Exercise brief: Give back every record that follows, exactly as written.

** Opening Dataset entries block **

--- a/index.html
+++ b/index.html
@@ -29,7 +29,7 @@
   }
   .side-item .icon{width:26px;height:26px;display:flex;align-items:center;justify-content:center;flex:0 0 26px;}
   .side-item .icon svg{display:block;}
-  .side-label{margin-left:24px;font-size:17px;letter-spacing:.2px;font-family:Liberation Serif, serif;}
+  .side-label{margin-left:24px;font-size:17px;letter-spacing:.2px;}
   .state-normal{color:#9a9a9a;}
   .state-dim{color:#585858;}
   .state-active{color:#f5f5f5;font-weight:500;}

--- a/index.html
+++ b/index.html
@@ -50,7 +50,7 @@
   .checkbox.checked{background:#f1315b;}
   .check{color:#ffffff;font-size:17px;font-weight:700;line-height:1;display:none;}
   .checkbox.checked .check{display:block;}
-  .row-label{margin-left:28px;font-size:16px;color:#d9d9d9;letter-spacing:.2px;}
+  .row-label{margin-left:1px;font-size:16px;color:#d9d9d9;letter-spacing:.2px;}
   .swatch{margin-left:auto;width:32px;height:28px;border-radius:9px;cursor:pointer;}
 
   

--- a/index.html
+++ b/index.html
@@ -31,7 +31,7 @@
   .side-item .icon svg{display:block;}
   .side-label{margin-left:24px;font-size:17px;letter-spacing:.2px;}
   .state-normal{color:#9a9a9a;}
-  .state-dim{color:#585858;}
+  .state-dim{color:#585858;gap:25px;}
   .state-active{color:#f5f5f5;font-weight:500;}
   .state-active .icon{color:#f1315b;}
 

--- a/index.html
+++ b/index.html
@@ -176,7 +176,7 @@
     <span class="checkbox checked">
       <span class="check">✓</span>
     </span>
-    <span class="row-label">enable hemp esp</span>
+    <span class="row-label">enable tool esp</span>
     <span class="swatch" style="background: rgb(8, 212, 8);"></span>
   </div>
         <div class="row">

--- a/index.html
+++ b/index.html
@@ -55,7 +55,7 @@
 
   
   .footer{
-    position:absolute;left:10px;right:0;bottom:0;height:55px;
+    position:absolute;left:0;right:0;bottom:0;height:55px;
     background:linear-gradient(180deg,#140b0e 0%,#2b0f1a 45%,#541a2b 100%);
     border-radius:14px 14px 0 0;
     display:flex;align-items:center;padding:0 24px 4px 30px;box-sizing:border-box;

** Closing Dataset entries block **

Solved problem:
--- a/index.html
+++ b/index.html
@@ -29,7 +29,7 @@
   }
   .side-item .icon{width:26px;height:26px;display:flex;align-items:center;justify-content:center;flex:0 0 26px;}
   .side-item .icon svg{display:block;}
-  .side-label{margin-left:24px;font-size:17px;letter-spacing:.2px;font-family:Liberation Serif, serif;}
+  .side-label{margin-left:24px;font-size:17px;letter-spacing:.2px;}
   .state-normal{color:#9a9a9a;}
   .state-dim{color:#585858;}
   .state-active{color:#f5f5f5;font-weight:500;}

--- a/index.html
+++ b/index.html
@@ -50,7 +50,7 @@
   .checkbox.checked{background:#f1315b;}
   .check{color:#ffffff;font-size:17px;font-weight:700;line-height:1;display:none;}
   .checkbox.checked .check{display:block;}
-  .row-label{margin-left:28px;font-size:16px;color:#d9d9d9;letter-spacing:.2px;}
+  .row-label{margin-left:1px;font-size:16px;color:#d9d9d9;letter-spacing:.2px;}
   .swatch{margin-left:auto;width:32px;height:28px;border-radius:9px;cursor:pointer;}
 
   

--- a/index.html
+++ b/index.html
@@ -31,7 +31,7 @@
   .side-item .icon svg{display:block;}
   .side-label{margin-left:24px;font-size:17px;letter-spacing:.2px;}
   .state-normal{color:#9a9a9a;}
-  .state-dim{color:#585858;}
+  .state-dim{color:#585858;gap:25px;}
   .state-active{color:#f5f5f5;font-weight:500;}
   .state-active .icon{color:#f1315b;}
 

--- a/index.html
+++ b/index.html
@@ -176,7 +176,7 @@
     <span class="checkbox checked">
       <span class="check">✓</span>
     </span>
-    <span class="row-label">enable hemp esp</span>
+    <span class="row-label">enable tool esp</span>
     <span class="swatch" style="background: rgb(8, 212, 8);"></span>
   </div>
         <div class="row">

--- a/index.html
+++ b/index.html
@@ -55,7 +55,7 @@
 
   
   .footer{
-    position:absolute;left:10px;right:0;bottom:0;height:55px;
+    position:absolute;left:0;right:0;bottom:0;height:55px;
     background:linear-gradient(180deg,#140b0e 0%,#2b0f1a 45%,#541a2b 100%);
     border-radius:14px 14px 0 0;
     display:flex;align-items:center;padding:0 24px 4px 30px;box-sizing:border-box;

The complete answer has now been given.